Die in Österreich und restlichen Mitteleuropa abgebauten Produkte werden von Profis unter gesetzlich geregelten Bedingungen gewonnen, die Transportwege sind meist überschaubar. Doch die Nachfrage nach günstigen Produkten für Haus und Garten wächst. Und viele Konsument*innen fragen nicht so genau nach, wo ihre Natursteine herkommen, so lange der Preis stimmt.
Stein-Zertifizierungen
Seit einiger Zeit gibt es am Markt Institutionen, welche sich darum bemühen, dass sich die Situation der in den Schwellen- und Entwicklungsländern arbeitenden Menschen verbessert. Hier sind XertifiX (für Produkte aus Indien) und Fair Stone zu nennen. Im Moment beschränkt sich die Anzahl der Zertifikate auf diese zwei. Einige Importeure und weiterverarbeitende Firmen kooperieren mit den Zertifikaten oder sind damit assoziiert. In Deutschland ist es schon viel zu finden, in Österreich ist es leider noch eher selten. Dies liegt an der mangelnden Nachfrage bei den Konsument*innen. Womöglich ist hier auch mehr Information notwendig, um ein Bewusstsein zu schaffen.
Fazit
Was können wir also konkret tun, um fairen und nachhaltig gehandelten Naturstein für unser Bauprojekt zu bekommen? Am besten ist es, Stein zu wählen, welcher in der Nähe abgebaut worden ist. Dann wissen wir, dass es unter menschenwürdigen Mindeststandards produziert wurde und dass der Transportweg nicht lang war. Sollte das preislich nicht leistbar sein, dann können wir beim Kauf von Naturstein mit Ursprung in Schwellen- oder Entwicklungsländern danach fragen, ob das Produkt mit einem XertifiX oder Fair Stone Zertifikat ausgezeichnet ist, um sicherzustellen, dass diese nachweislich ohne Kinder- und Sklavenarbeit produziert wurde.
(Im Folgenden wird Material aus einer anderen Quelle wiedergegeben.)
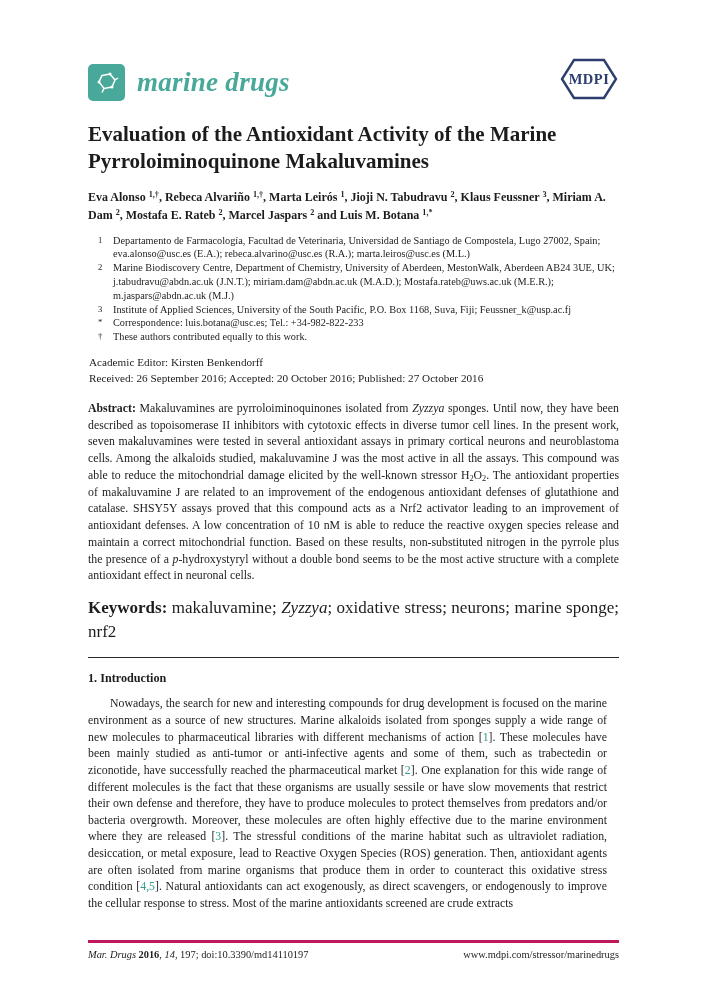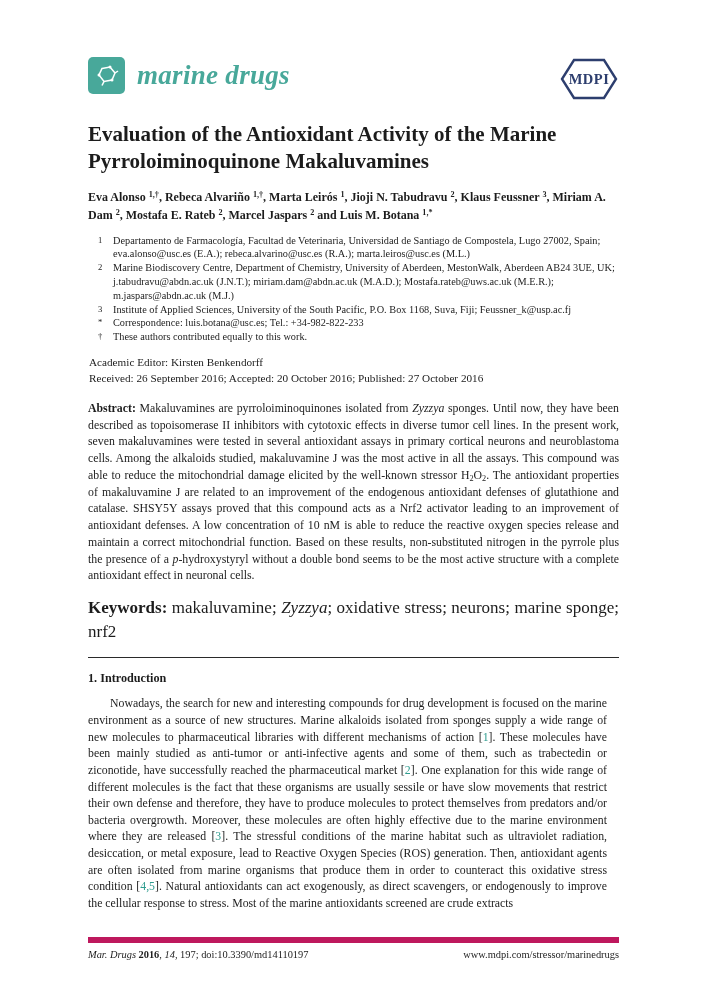"marine drugs" .header { align-items: flex-start -> flex-end }
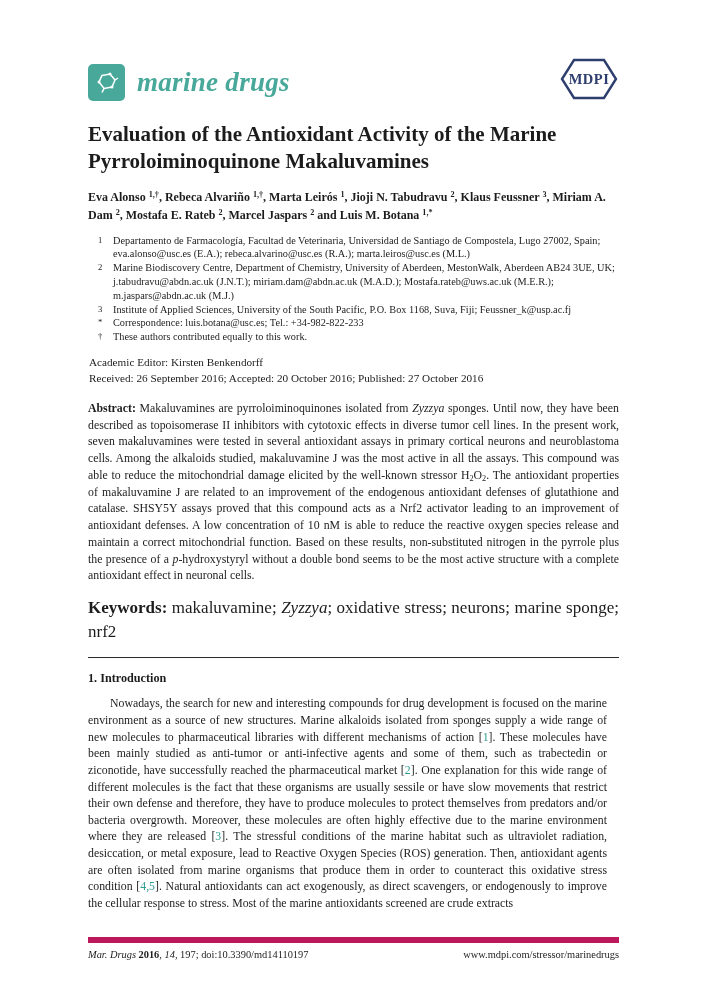"Mar. Drugs 2016, 14, 197;" .footer { border-top: 6px solid #be185d -> 3px solid #be185d }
Außerdem zeigen wir damit dem Handel, dass eine Nachfrage nach zertifizierten Produkten besteht.
Fun Fact
Die Stadt Wien hat im Jahr 2023 einen Kriterienkatalog beschlossen, welche für alle Bauprojekte der Stadt gilt. So verpflichten sich die Bauträger zwingend, beim Erwerb von Naturstein aus Afrika oder Asien nur Produkte mit dem XertifiX oder Fair Stone Zertifikat zu verwenden. Dies ist ein großer Fortschritt und sehr zu begrüßen.